Le passage du Caire (1798-1799)
Place du Caire
L’entrée de la place du Caire
Le passage du Caire fut bâti à l’emplacement de l’ancien couvent des Filles-Dieu (religieuses hospitalières), qui occupait les terrains situés à l’ouest de l’actuelle rue Saint-Denis. Par décision du roi Charles VIII, le couvent des Filles-Dieu avait, à la fin du XVe siècle, été confié aux religieuses réformées de l’ordre de Fontevrault, qui firent bâtirent une nouvelle église. En 1669, le sculpteur François Anguier, frère cadet du fameux Michel, avait exécuté les figures de deux saints (Jean et Benoît) et de deux anges pour le décor de cette nouvelle église. Confisqué comme « bien national » en 1790, le couvent des Filles-Dieu fut vendu et finalement détruit.

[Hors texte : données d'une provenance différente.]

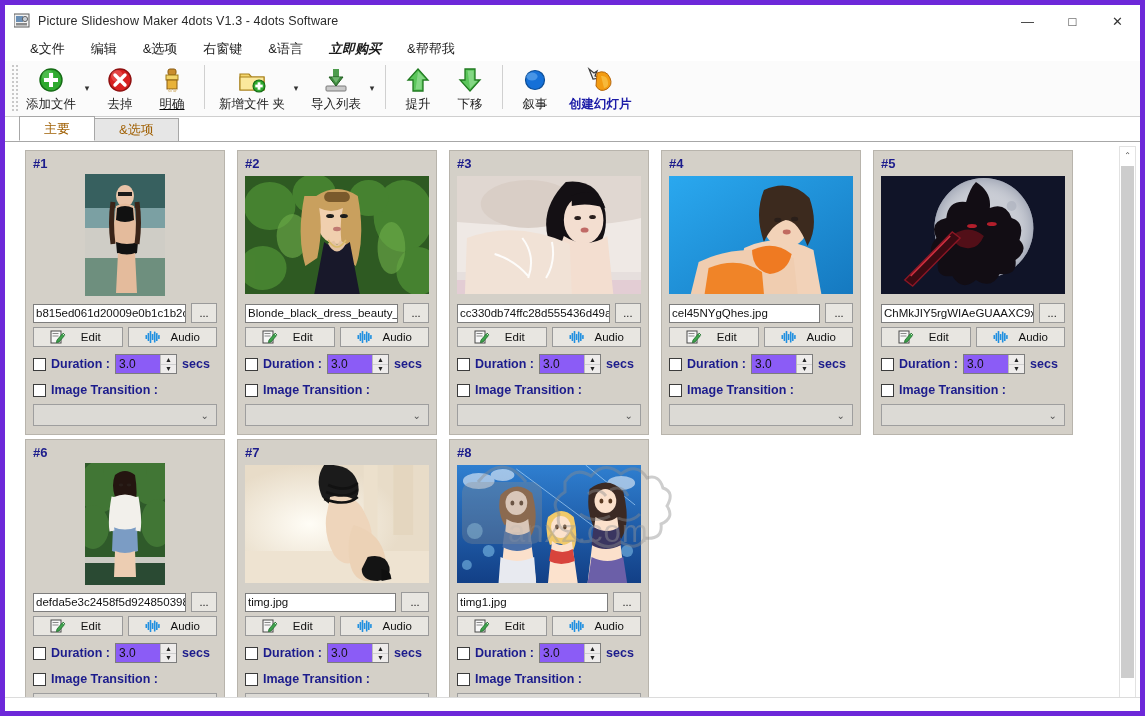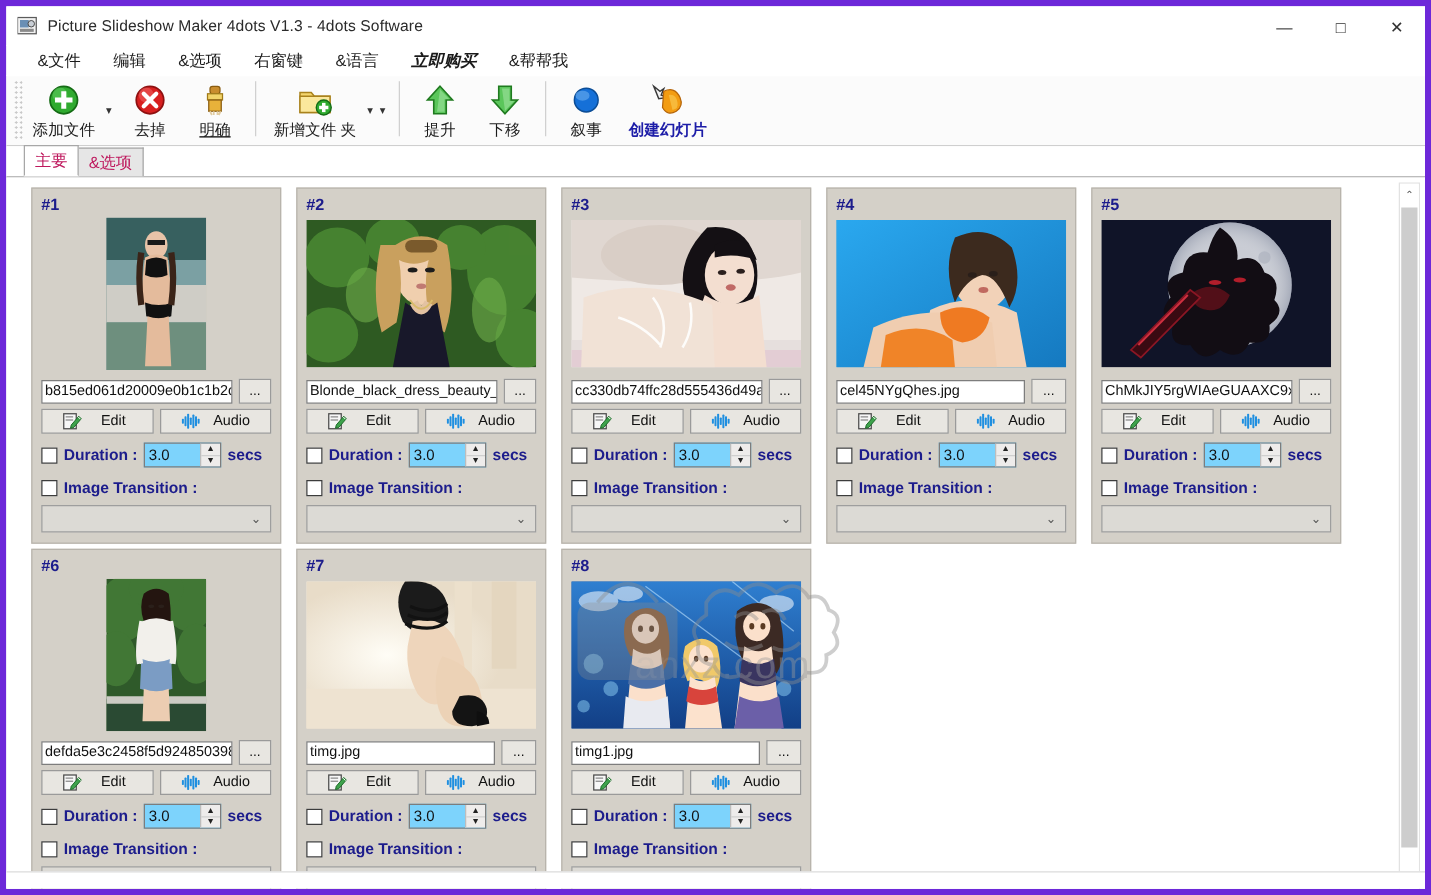"导入列表" div.tb-item { html: none -> <div> <div> <svg> <rect></rect> <rect></rect> <path></path> <path></path> </svg> </div> <div>导入列表</div> </div> }
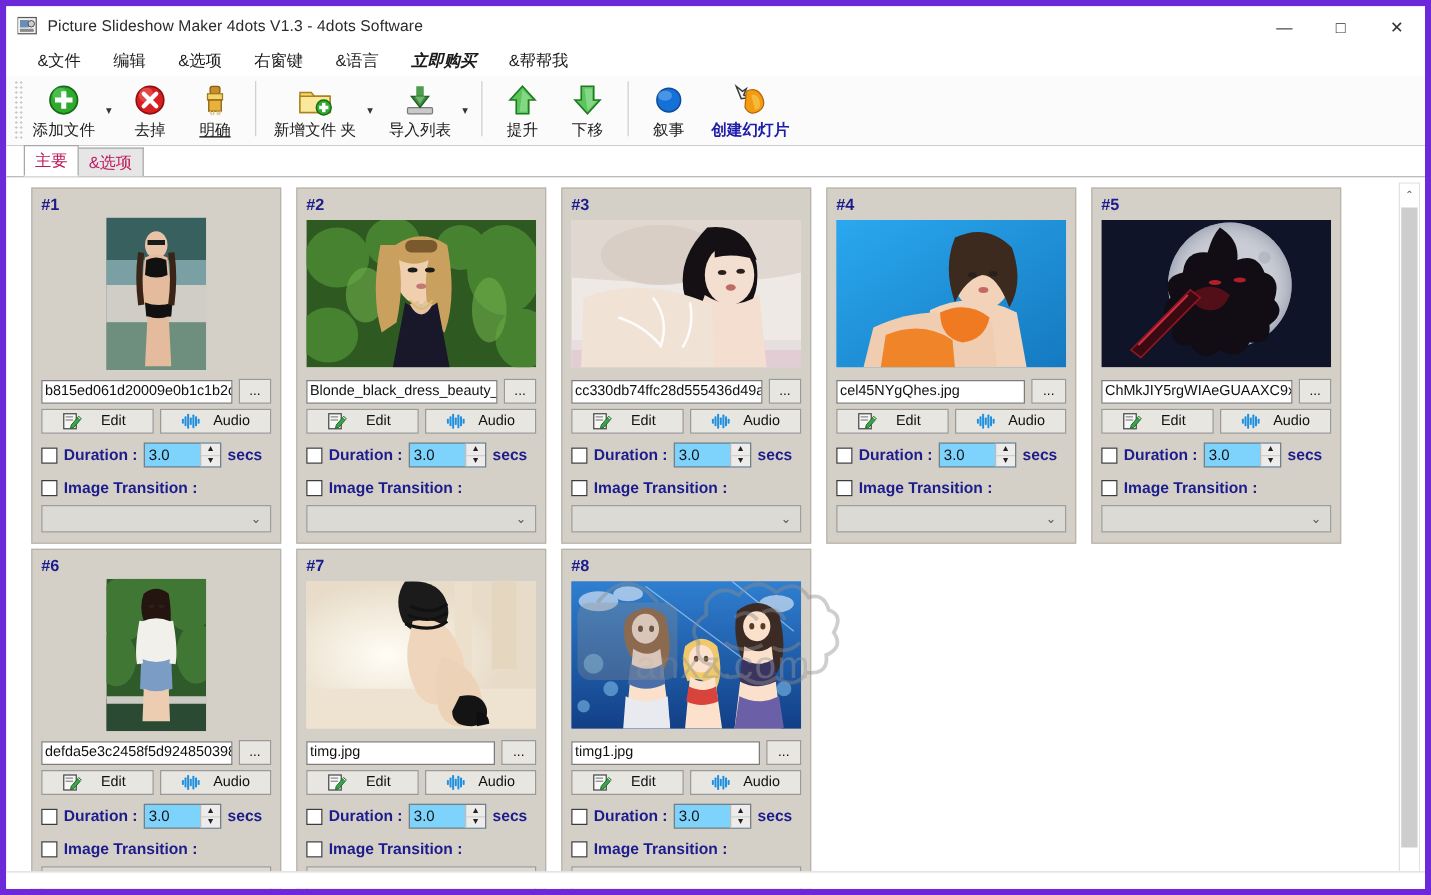"主要" .tab { color: #be185d -> #a16207; padding: 0 8px -> 0 24px }
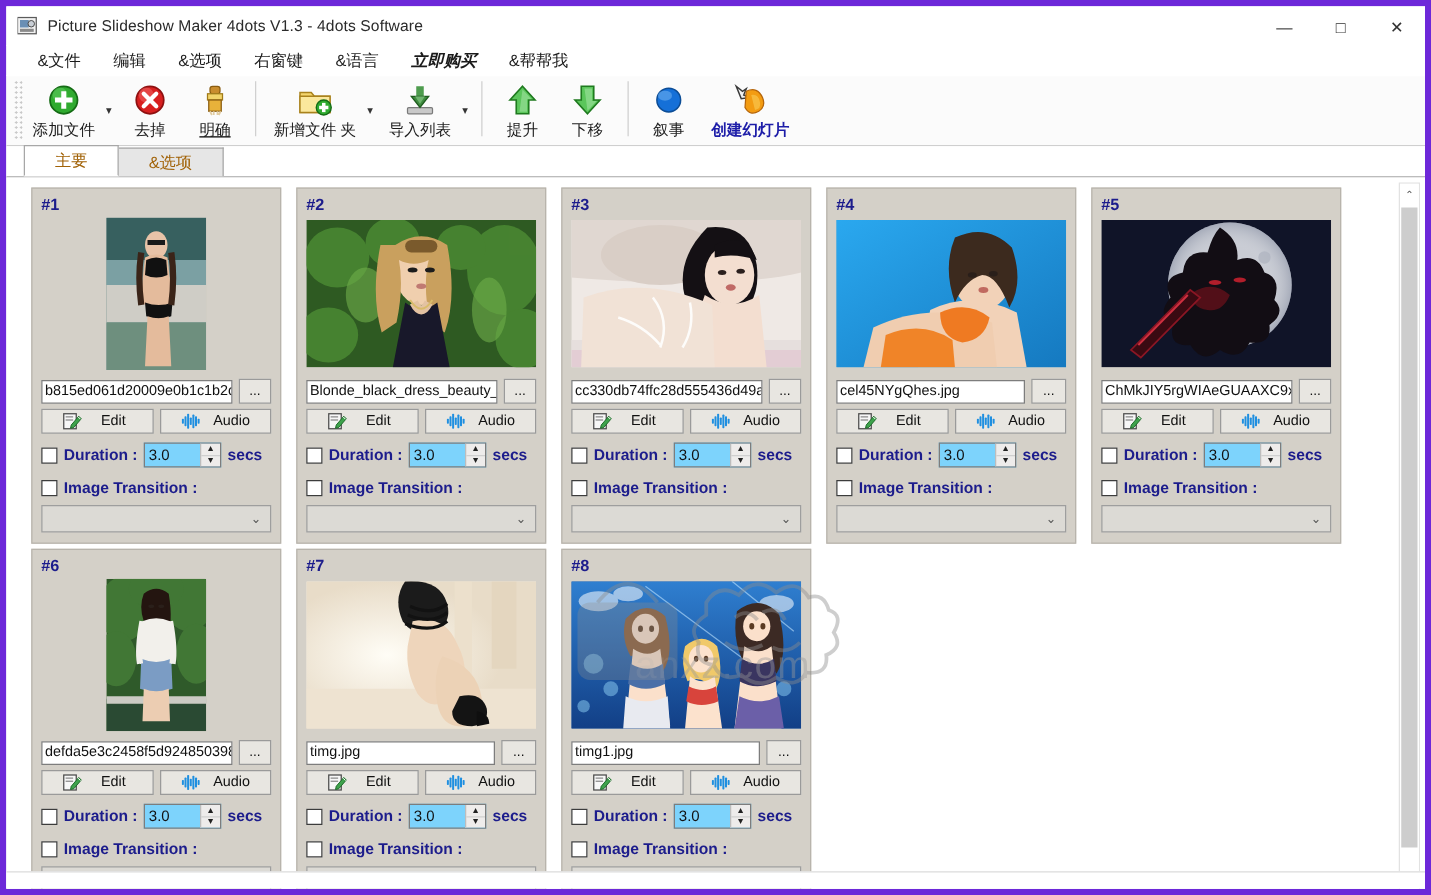"3.0" .spin { background: #7dd3fc -> #8b5cf6 }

La construction du passage du Caire, attribuée à l’architecte Philippe-Laurent Pétrel, pour le compte de la Caisse des Rentiers, fit l’objet d’une vaste opération de lotissement des terrains de l’ancien couvent des Filles-Dieu. Plus ancien passage couvert parisien encore existant, le passage du Caire ouvrit ses portes avant la fin de l’année 1798. Quelques temps plus tard, la rue du Caire reliait la rue d’Aboukir à la rue Saint-Denis et offrait de nouveaux accès au passage récemment inauguré.
La façade de la place du Caire
Par sa dénomination, le passage et la rue du Caire sont intimement liés à la campagne d’Egypte et à l’ « égyptomania » suscitée par l’expédition du Premier Consul, qui était entré au Caire au mois de juillet 1798.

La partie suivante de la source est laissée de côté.